98greenlude998greenlude Posts: 3
edited 06/11/2012 - 7:46 AM in Neck Pain: Cervical
This is copied directly from the results paper work I received from the Radiology place:

FINDINGS:
The vertebrae have normal height and marrow signal with straightening of the upper cervical lordosis.
C2-3 Level: No herniated nucleus pulposus or significant central spinal canal stenosis. The neural foramina appear essentially patent.
C3-4 Level: Disc bulge indents the anterior thecal sac. The neural foramina are narrowed bilaterally, most narrowed on the left.
C4-5 Level: Loss of disc hydration. Disc bulge indents the anterior thecal sac. The neural foramina are narrowed on the left and patent on the right.
C5-6 Level: Disc bulge indents the anterior thecal sac. The neural foramina are narrowed on the left and patent on the right.
C6-7 Level: Disc bulge in combination with hypertrophy of the facets and ligamentum flava indent the thecal sac. The neural foramina are narrowed on the left and patent on the right. c
C7-T1 Level: No herniated nucleus pulposus or significant central spinal canal stenosis. The neural foramina appear essentially patent.
T1-2 Level: Loss of disc height and hydration.
T2-3 Level: Loss of disc height with chronic appearing anterior wedging of the T3 vertebra without significant retropulsion.
T3-4 Level: Loss of disc hydration.
Cord signal, posterior fossa structures and paraspinal tissues appear unremarkable

IMPRESSION:
1. Straightening of the upper cervical lordosis.
2. C3-4 Level: Disc bulge indents the anterior thecal sac.
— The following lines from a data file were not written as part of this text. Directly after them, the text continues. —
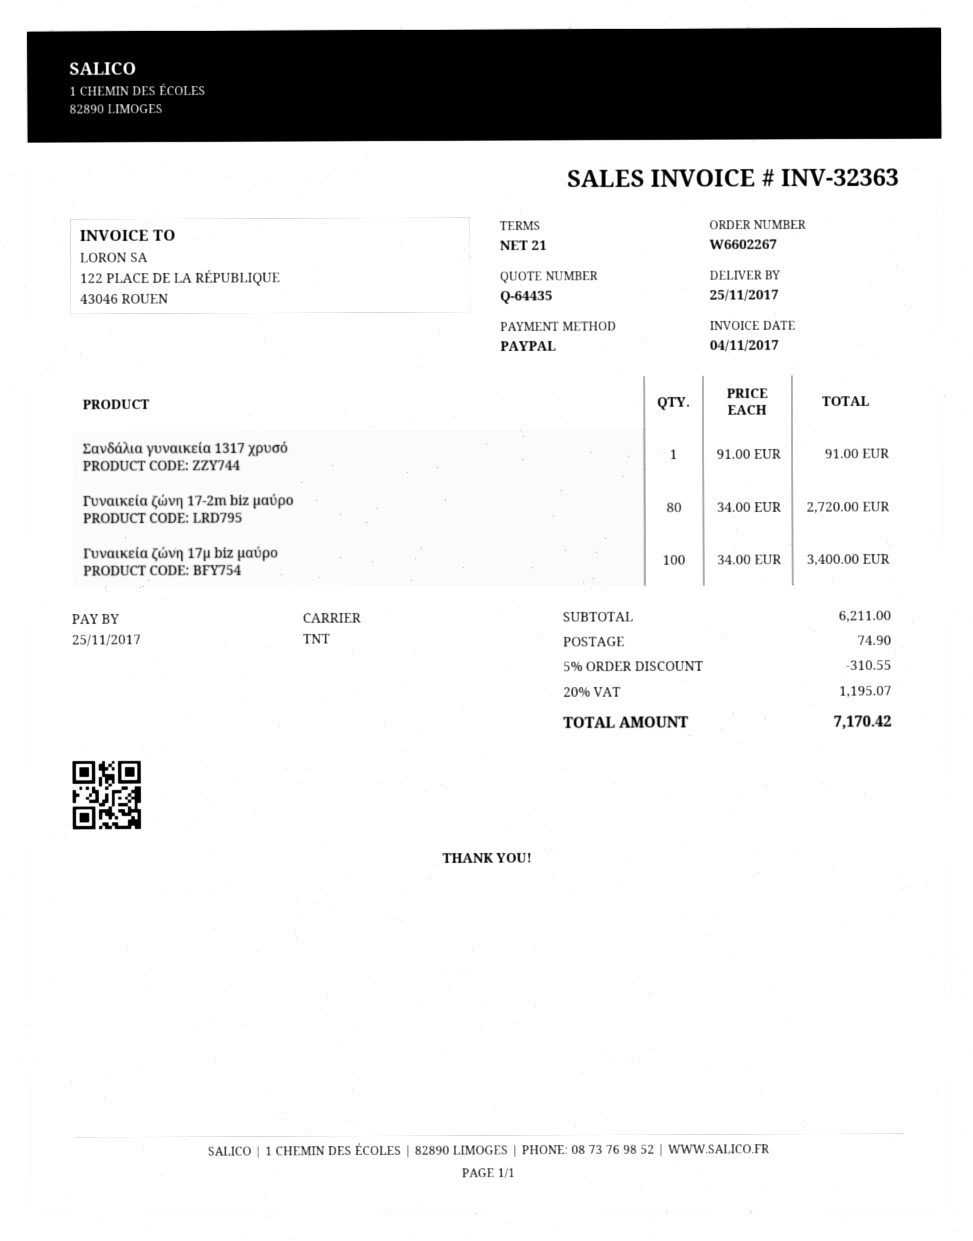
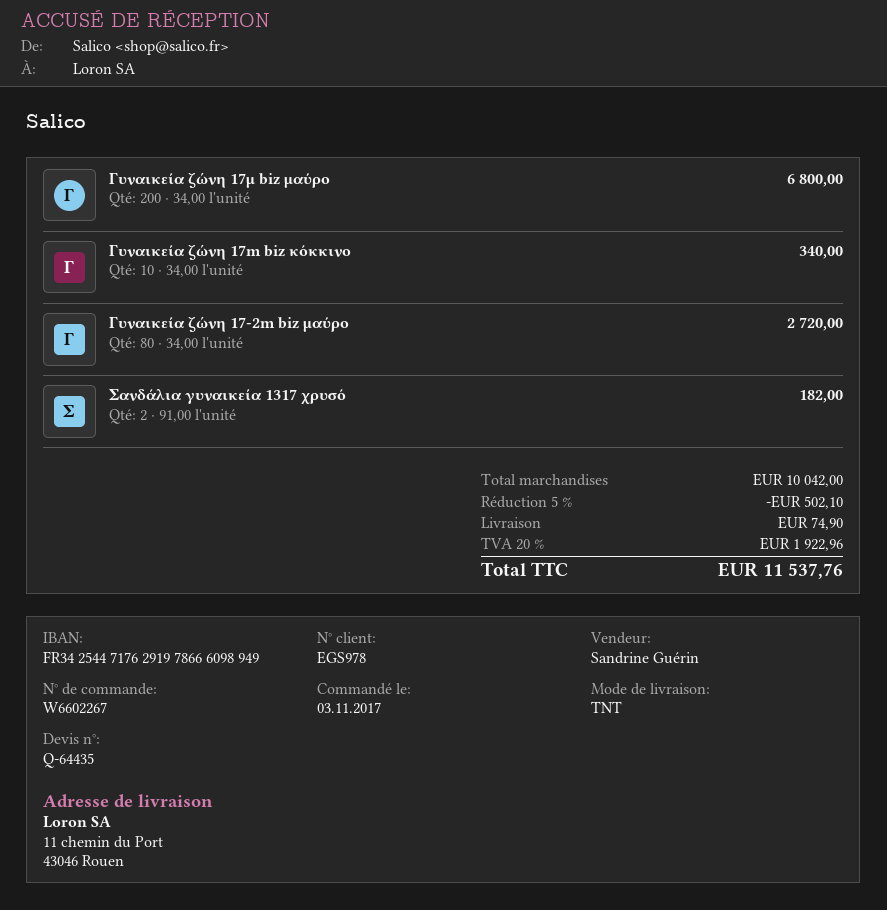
Σανδάλια γυναικεία 1317 χρυσό: 1 x 91.00 = 91.00 -> 2 x 91.00 = 182.00
Γυναικεία ζώνη 17μ biz μαύρο: 100 x 34.00 = 3400.00 -> 200 x 34.00 = 6800.00
Γυναικεία ζώνη 17m biz κόκκινο: none -> 10 x 34.00 = 340.00
subtotal: 6211.00 -> 10042.00
discount: 5% = 310.55 -> 5% = 502.10
tax: 20% = 1195.07 -> 20% = 1922.96
total: 7170.42 -> 11537.76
The neural foramina are narrowed bilaterally, most narrowed on the left.
3. C4-5 Level: Loss of disc hydration. Disc bulge indents the anterior thecal sac. The neural foramina are narrowed on the left and patent on the right.
4. C5-6 Level: Disc bulge indents the anterior thecal sac. The neural foramina are narrowed on the left and patent on the right.
5. C6-7 Level: Disc bulge in combination with hypertrophy of the facets and ligamentum flava indent the thecal sac. The neural foramina are narrowed on the left and patent on the right. c
6. T1-2 Level: Loss of disc height and hydration.
7. T2-3 Level: Loss of disc height with chronic appearing anterior wedging of the T3 vertebra without significant retropulsion.
8. T3-4 Level: Loss of disc hydration.

I also received an X-Ray of my lower back (don't know why they would waste time with an x-ray) but they found that L4 had 4mm Retrolisthesis w/ narrowing, L5 had mild Retrolisthesis and the pars were no long attached (By "Pars" i am not quite sure what it is or the terminology they used. I know when my Ortho. explained it to me he said that both the Left and right sides have i guess connective tissue that connects the vertebra to the disk. and both connective tissue is no longer connected.)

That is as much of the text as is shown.